Using coordination modules

The default behavior of OpenSwitch is to migrate failed client connections as they fail. For example, if a connection fails, OpenSwitch immediately migrates it to the next available Adaptive Server® according to the mode of the pool in which the connection resides.

However, you may want to coordinate the switching process for certain OpenSwitch operations or business requirements. For example, when an Adaptive Server fails, you may want the client to reconnect to the failed server. Or, if a single connection fails unexpectedly, you may want to switch all connections to the next available server.

More importantly, you may need to coordinate the switching process with an external high availability (HA) solution such as Sybase® Replication Server®. In this case, failover should not occur until the HA service has completed the necessary steps to bring the backup server online, such as waiting until replication queues are synchronized between servers.

For these situations, OpenSwitch provides a simple application programming interface (API) that allows you to develop an external coordination module (CM). When connected to an OpenSwitch server, a coordination module receives event notifications based on connection state changes.

OpenSwitch provides a sample replication coordination module (RCM), which is a coordination module created using CM APIs. You can use the sample to coordinate failover of a high availability, warm standby system that uses Replication Server. See Chapter 4, “Using the Replication Coordination Module.”

For example, if a user attempts to log in, or a connection is lost to a server, the coordination module notifies OpenSwitch of the actions it should take, as illustrated in Figure 1-1.

Figure 1-1: Coordination module example

In this example:

Server 1 goes down unexpectedly, for example, due to a power outage or an explicit shutdown.
As soon as a connection is lost, the coordination module receives a message indicating which connection was lost, and the server with which that connection was communicating. The lost connection is suspended in the OpenSwitch server until the coordination module responds with the action to be taken for the connection.
The coordination module now communicates with the high availability solution, in this case, a Replication Server, to ensure that Server 2 is in a state that all users can rely on, such as ensuring that all transactions have been successfully migrated through the Replication Agent™. The coordination module can, at this point, attempt to automatically recover Server 1 before attempting to switch users to Server 2.
The coordination module responds to OpenSwitch that all connections that were using Server 1 should now switch to the next available server, in this case, Server 2.
All connections are switched, as requested by the coordination module, to the next available server. Connections are issued a deadlock message, if necessary.

Because the coordination module can intercept and respond to every connection state change, including client logins, you can also use the CM to override built-in OpenSwitch pooling and routing mechanisms with application- or business-specific logic.

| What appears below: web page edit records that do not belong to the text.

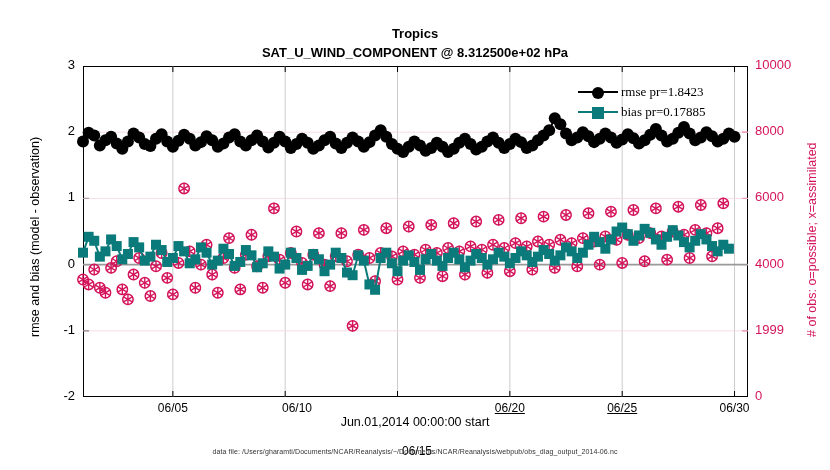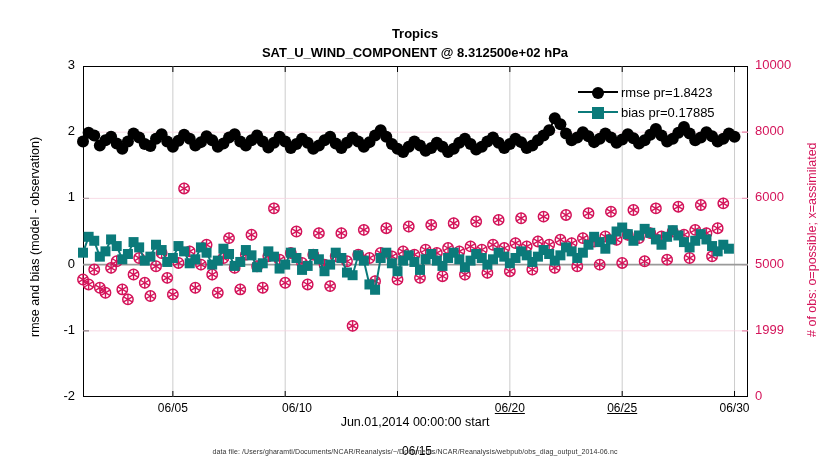--- a/index.html
+++ b/index.html
@@ -22,21 +22,21 @@
 
   .ylabel-left{position:absolute;font-size:12.5px;color:#000;white-space:nowrap;
                transform-origin:0 0;transform:rotate(-90deg);}
   .ylabel-right{position:absolute;font-size:12.5px;color:#d4145a;white-space:nowrap;
                 transform-origin:0 0;transform:rotate(-90deg);}
   .xlabel{position:absolute;left:0;top:415px;width:830px;text-align:center;font-size:12.5px;}
 
   .footer{position:absolute;left:0;top:448px;width:830px;text-align:center;
           font-size:7px;color:#333;letter-spacing:0.1px;}
 
-  .legend{position:absolute;left:578px;top:82px;}
+  .legend{position:absolute;left:578px;top:82px;font-family:Liberation Serif, serif;}
   .legend-row{display:flex;align-items:center;height:20px;}
   .legend-key{width:40px;height:16px;position:relative;margin-right:3px;}
   .legend-line{position:absolute;left:0;top:7px;width:40px;height:2px;}
   .legend-line.rmse{background:#000;}
   .legend-line.bias{background:#0b7a7a;}
   .legend-mark-circle{position:absolute;left:14px;top:3px;width:12px;height:12px;
                       border-radius:50%;background:#000;}
   .legend-mark-square{position:absolute;left:14px;top:3px;width:12px;height:12px;
                       background:#0b7a7a;}
   .legend-text{font-size:13px;color:#000;white-space:nowrap;}
@@ -795,21 +795,21 @@
       <div class="ytick-left" style="left: 45px; top: 123.2px;">2</div>
       <div class="ytick-left" style="left: 45px; top: 189.4px;">1</div>
       <div class="ytick-left" style="left: 45px; top: 255.6px;">0</div>
       <div class="ytick-left" style="left: 45px; top: 321.8px;">-1</div>
       <div class="ytick-left" style="left: 45px; top: 388px;">-2</div>
     </div>
   <div id="ytick-right-holder">
       <div class="ytick-right" style="left: 755px; top: 57px;">10000</div>
       <div class="ytick-right" style="left: 755px; top: 123.2px;">8000</div>
       <div class="ytick-right" style="left: 755px; top: 189.4px;">6000</div>
-      <div class="ytick-right" style="left: 755px; top: 255.6px;">5000</div>
+      <div class="ytick-right" style="left: 755px; top: 255.6px;">4000</div>
       <div class="ytick-right" style="left: 755px; top: 321.8px;">1999</div>
       <div class="ytick-right" style="left: 755px; top: 388px;">0</div>
     </div>
   <div id="xtick-holder">
       <div class="xtick" style="left: 142.865px; top: 401px;">06/05</div>
       <div class="xtick" style="left: 267px; top: 401px;">06/10</div>
       <div class="xtick" style="left: 387px; top: 401px; margin-top: 43px;">06/15</div>
       <div class="xtick" style="left: 479.858px; top: 401px; text-decoration: underline;">06/20</div>
       <div class="xtick" style="left: 592.189px; top: 401px; text-decoration: underline;">06/25</div>
       <div class="xtick" style="left: 704.52px; top: 401px;">06/30</div>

The coordination module can:

Determine if a failed connection is due to a remote Adaptive Server being unavailable
Determine if the backup Adaptive Server is available
Coordinate itself with third-party high availability tools
Switch all connections in tandem
Mark an Adaptive Server as unavailable in OpenSwitch
Manage multiple instances of OpenSwitch

If the OpenSwitch server is configured to use a coordination module and one is not available when a connection changes state, the connection suspends until a coordination module comes online, at which time all pending notifications are delivered.